Ruby Sudo

Give Ruby objects superuser privileges.

Based on dRuby and sudo.

Only tested with MRI 1.9 .

REQUIREMENTS

Your user must be allowed, in /etc/sudoers, to run ruby and kill commands as root.

A password will be required from the console, or not, depending on the NOPASSWD options in /etc/sudoers.

USAGE

DSL style

require 'fileutils'
require 'sudo'

include Sudo::DSL

# The String will be passed as options to sudo-ed Ruby interpreter
sudo_start "-rfileutils"

# only readable by root
puts sudo(File).read '/etc/shadow'

# write into the / 
sudo(FileUtils).mkdir_p '/TEST_DIR/SUB_DIR' 

# Stop the dRuby server (whish is running as root), as soon as you can
sudo_stop

Explicit creation of a Wrapper object, block given

require 'fileutils'
require 'sudo'

Sudo::Wrapper.run('-rfileutils) do |su|
  # here you use square brackets [] :
  # su is an object, not a (top-level) method.
  su[FileUtils].mkdir_p '/ONLY/ROOT/CAN/DO/THAT'
end
# Sockets and processes are closed automatically when the block exits

Explicit creation of a Wrapper object, without block

require 'mygem/myclass'
require 'sudo'

obj   = MyGem::MyClass.new

sudo  = Sudo::Wrapper.new(-rmygem/myclass -rmygem/myclass2)

sudo.start!

sudo[obj].method # will be run as root (well, a sudo-ed copy) 

# when you've done:
sudo.stop!

PRINCIPLES OF OPERATION

Spawns a sudo-ed Ruby process running a DRb server.
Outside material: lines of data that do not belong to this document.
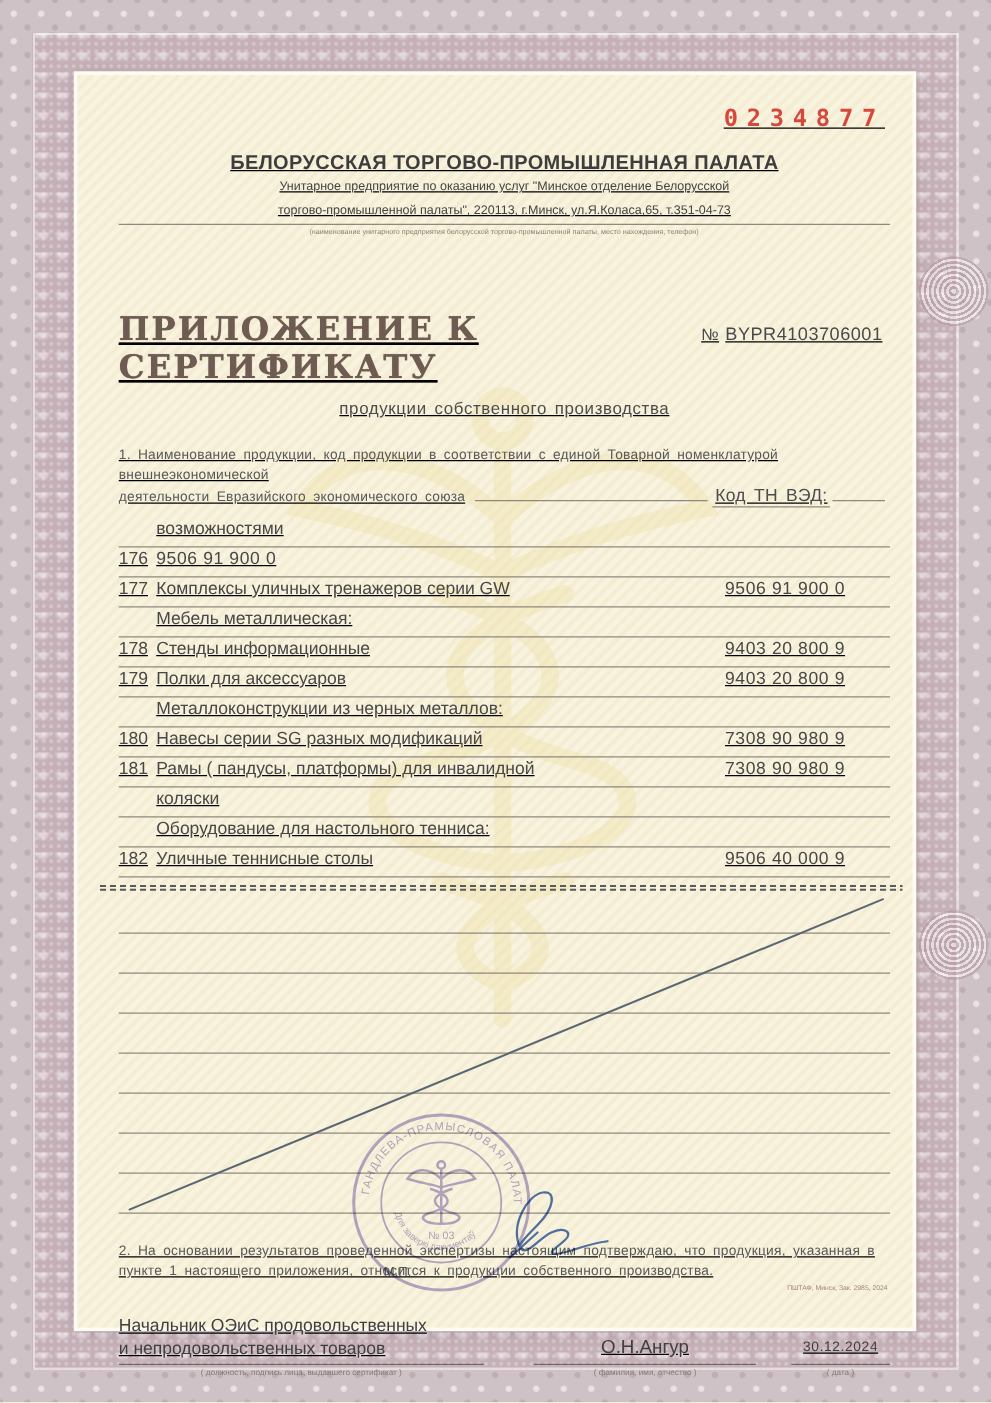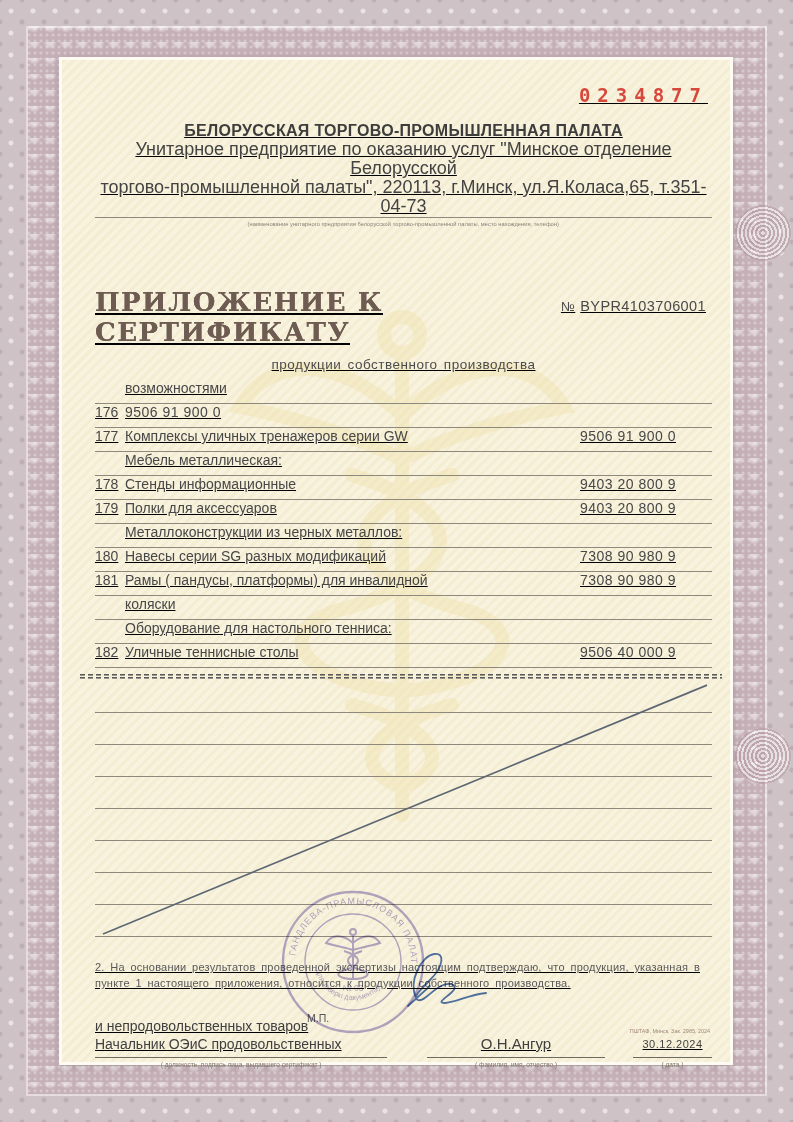--- a/index.html
+++ b/index.html
@@ -53,7 +53,7 @@
     letter-spacing:7px; color:#d6483b;
   }
   .org-name { margin-top:16px; text-align:center; font-size:16px; font-weight:bold; color:#3d3d3d; letter-spacing:.3px; }
-  .addr { text-align:center; font-size:18px; color:#434343; line-height:19px; }
+  .addr { text-align:center; font-size:10px; color:#434343; line-height:19px; }
   .addr.u { border-bottom:1px solid #8f897d; padding-bottom:1px; }
   .org-caption { text-align:center; color:#8b8379; height:10px; line-height:9px; }
   .org-caption span { display:inline-block; font-size:8px; transform:scale(.72); transform-origin:center top; white-space:nowrap; }

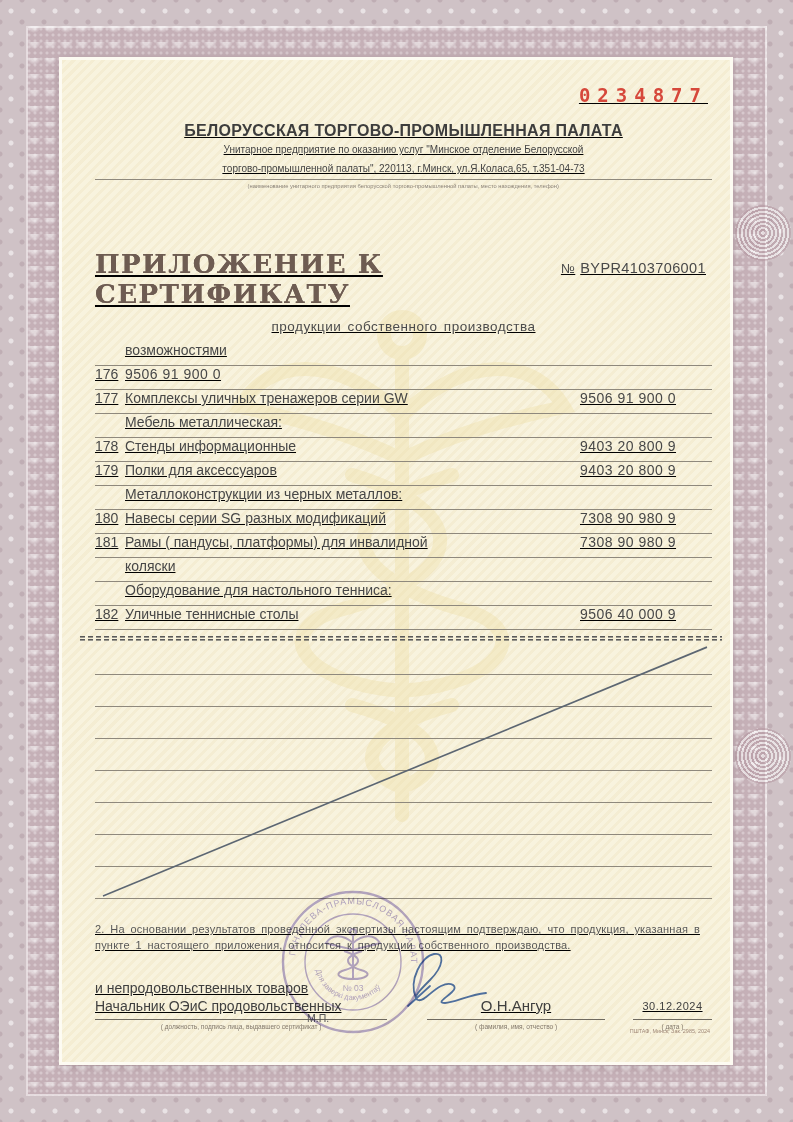--- a/index.html
+++ b/index.html
@@ -155,6 +155,15 @@
       </div>
       <div class="subtitle">продукции собственного производства</div>
 
+      <div class="para para1">
+        <div>1. Наименование продукции, код продукции в соответствии с единой Товарной номенклатурой внешнеэкономической</div>
+        <div class="para1-line2">
+          <span>деятельности Евразийского экономического союза</span>
+          <span class="fill-line"></span>
+          <span class="code-label">Код ТН ВЭД:</span>
+          <span class="fill-line short"></span>
+        </div>
+      </div>
 
       <div class="product-list">
         <div class="prow">

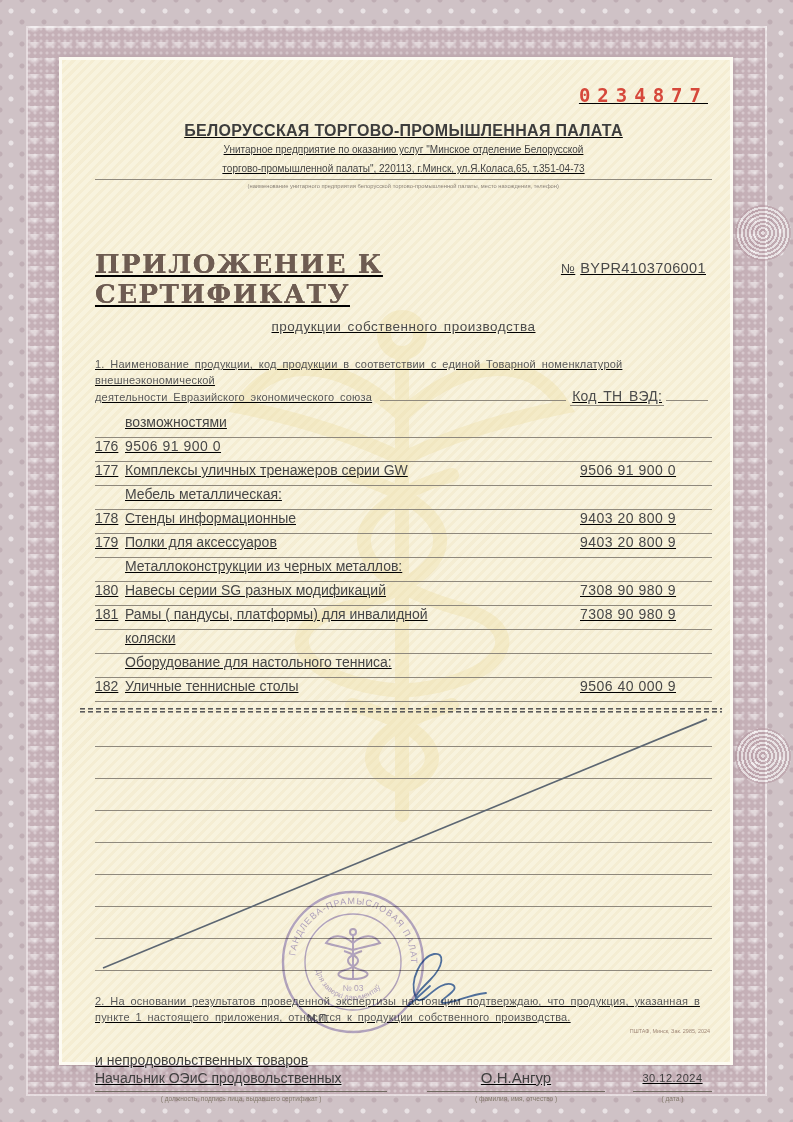--- a/index.html
+++ b/index.html
@@ -247,8 +247,8 @@
 
       <div class="sig-block">
         <div class="sig-col col-pos">
+          <div class="txt">Начальник ОЭиС продовольственных</div>
           <div class="txt">и непродовольственных товаров</div>
-          <div class="txt">Начальник ОЭиС продовольственных</div>
           <div class="rule"></div>
           <div class="cap"><span>( должность, подпись лица, выдавшего сертификат )</span></div>
         </div>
Communication is done via a Unix socket (and, of course, permissions are set to 0600).

No long-running daemons involved, everything is created on demand.

Access control is entirely delegated to sudo.

TODO

sudo has a -A option to accept password via an external program (maybe graphical): support this feature.
more options in Sudo::Wrapper.new, maybe a Hash.